Weigeren medewerking aan een ademanalyse in het verkeer

In deze zaak heeft het gerechtshof Amsterdam op 8 september 2016 uitspraak gedaan in hoger beroep tegen een vonnis van de politierechter in de rechtbank Amsterdam. De verdachte, geboren in 1956, werd beschuldigd van het niet meewerken aan een ademonderzoek op 23 juni 2015 te Amsterdam, wat in strijd is met artikel 8 van de Wegenverkeerswet 1994. Het hof heeft het vonnis van de rechtbank vernietigd en geoordeeld dat de verdachte wel degelijk schuldig is aan de tenlastelegging. De verdachte had geweigerd om op adequate wijze mee te werken aan het ademonderzoek, wat de mogelijkheid om zijn alcoholgebruik in het verkeer vast te stellen, heeft belemmerd. De advocaat-generaal had een geldboete van €100,00 en een ontzegging van de rijbevoegdheid voor negen maanden geëist, maar het hof heeft de verdachte veroordeeld tot een geldboete van €750,00, vijftien dagen hechtenis en een ontzegging van de rijbevoegdheid voor negen maanden. Het hof heeft rekening gehouden met de persoonlijke omstandigheden van de verdachte, maar oordeelde dat de ernst van het feit een zwaardere straf rechtvaardigde.
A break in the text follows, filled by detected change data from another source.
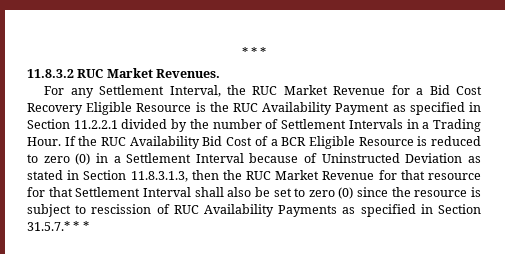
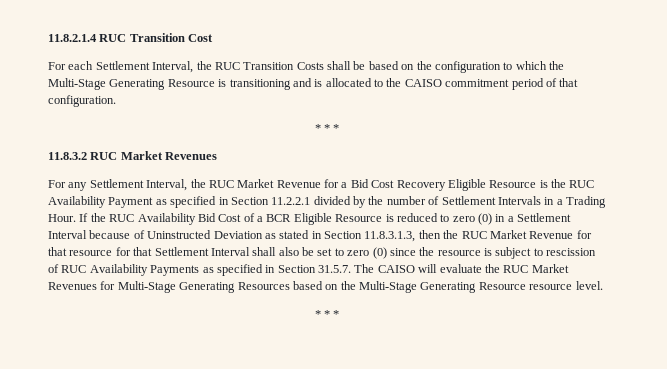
+ 11.8.2.1.4 RUC Transition Cost
+ For each Settlement Interval, the RUC Transition Costs shall be based on the configuration to which the Multi-Stage Generating Resource is transitioning and is allocated to the CAISO commitment period of that configuration.
- 11.8.3.2 RUC Market Revenues.
+ 11.8.3.2 RUC Market Revenues
- If the RUC Availability Bid Cost of a BCR Eligible Resource is reduced to zero (0) in a Settlement Interval because of Uninstructed Deviation as stated in Section 11.8.3.1.3, then the RUC Market Revenue for that resource for that Settlement Interval shall also be set to zero (0) since the resource is subject to rescission of RUC Availability Payments as specified in Section 31.5.7.* * *
+ If the RUC Availability Bid Cost of a BCR Eligible Resource is reduced to zero (0) in a Settlement Interval because of Uninstructed Deviation as stated in Section 11.8.3.1.3, then the RUC Market Revenue for that resource for that Settlement Interval shall also be set to zero (0) since the resource is subject to rescission of RUC Availability Payments as specified in Section 31.5.7. The CAISO will evaluate the RUC Market Revenues for Multi-Stage Generating Resources based on the Multi-Stage Generating Resource resource level.
+ * * *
Het hof heeft de wettelijke voorschriften toegepast zoals deze golden ten tijde van het bewezen verklaarde.

Uitspraak

parketnummer: 23-003715-15
datum uitspraak: 8 september 2016
TEGENSPRAAK
Verkort arrest van het gerechtshof Amsterdam gewezen op het hoger beroep, ingesteld tegen het vonnis van de politierechter in de rechtbank Amsterdam van 14 september 2015 in de strafzaak onder parketnummer 96-123612-15 tegen
[verdachte],
geboren te [geboorteplaats] (Goudkust) op [geboortedag] 1956,
adres: [adres]

Onderzoek van de zaak

Dit arrest is gewezen naar aanleiding van het onderzoek ter terechtzitting in hoger beroep van 25 augustus 2016 en, overeenkomstig het bepaalde bij artikel 422, tweede lid, van het Wetboek van Strafvordering, het onderzoek op de terechtzitting in eerste aanleg.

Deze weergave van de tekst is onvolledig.